Segment Start: Supplied records

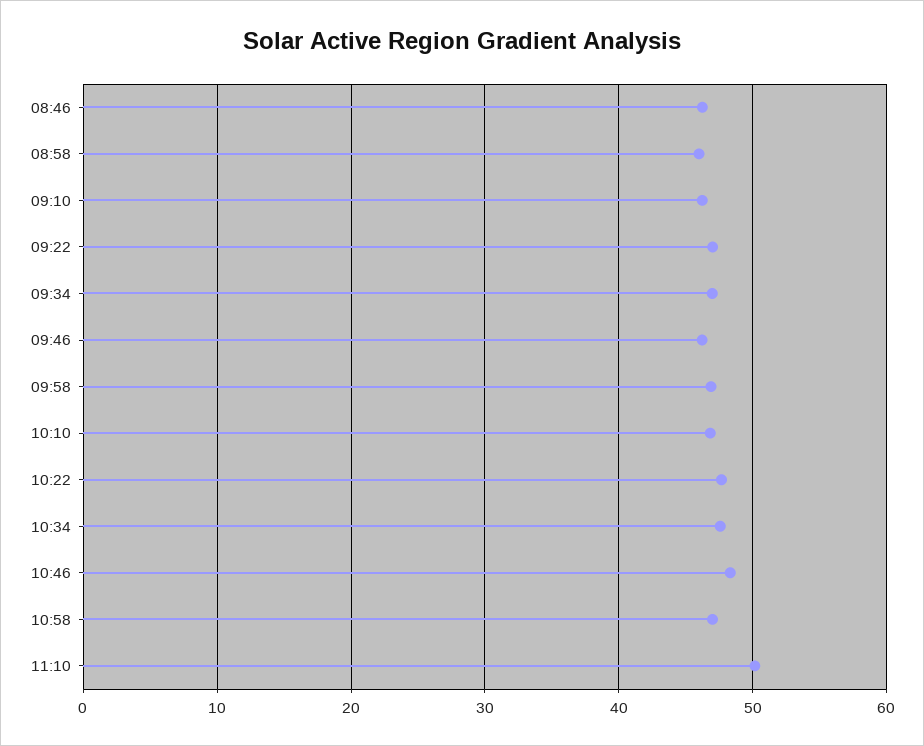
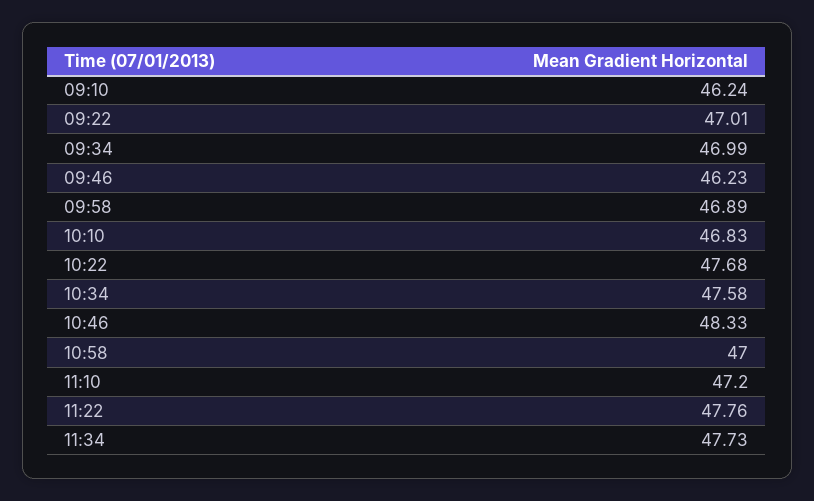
08:46: 46 -> none
08:58: 46 -> none
11:10: 50 -> 47.2
11:22: none -> 47.76
11:34: none -> 47.73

Segment End: Supplied records

Your instructions: Without including any pictures, copy every line above exactly.

Solution to the exercise:
08:46: 46 -> none
08:58: 46 -> none
11:10: 50 -> 47.2
11:22: none -> 47.76
11:34: none -> 47.73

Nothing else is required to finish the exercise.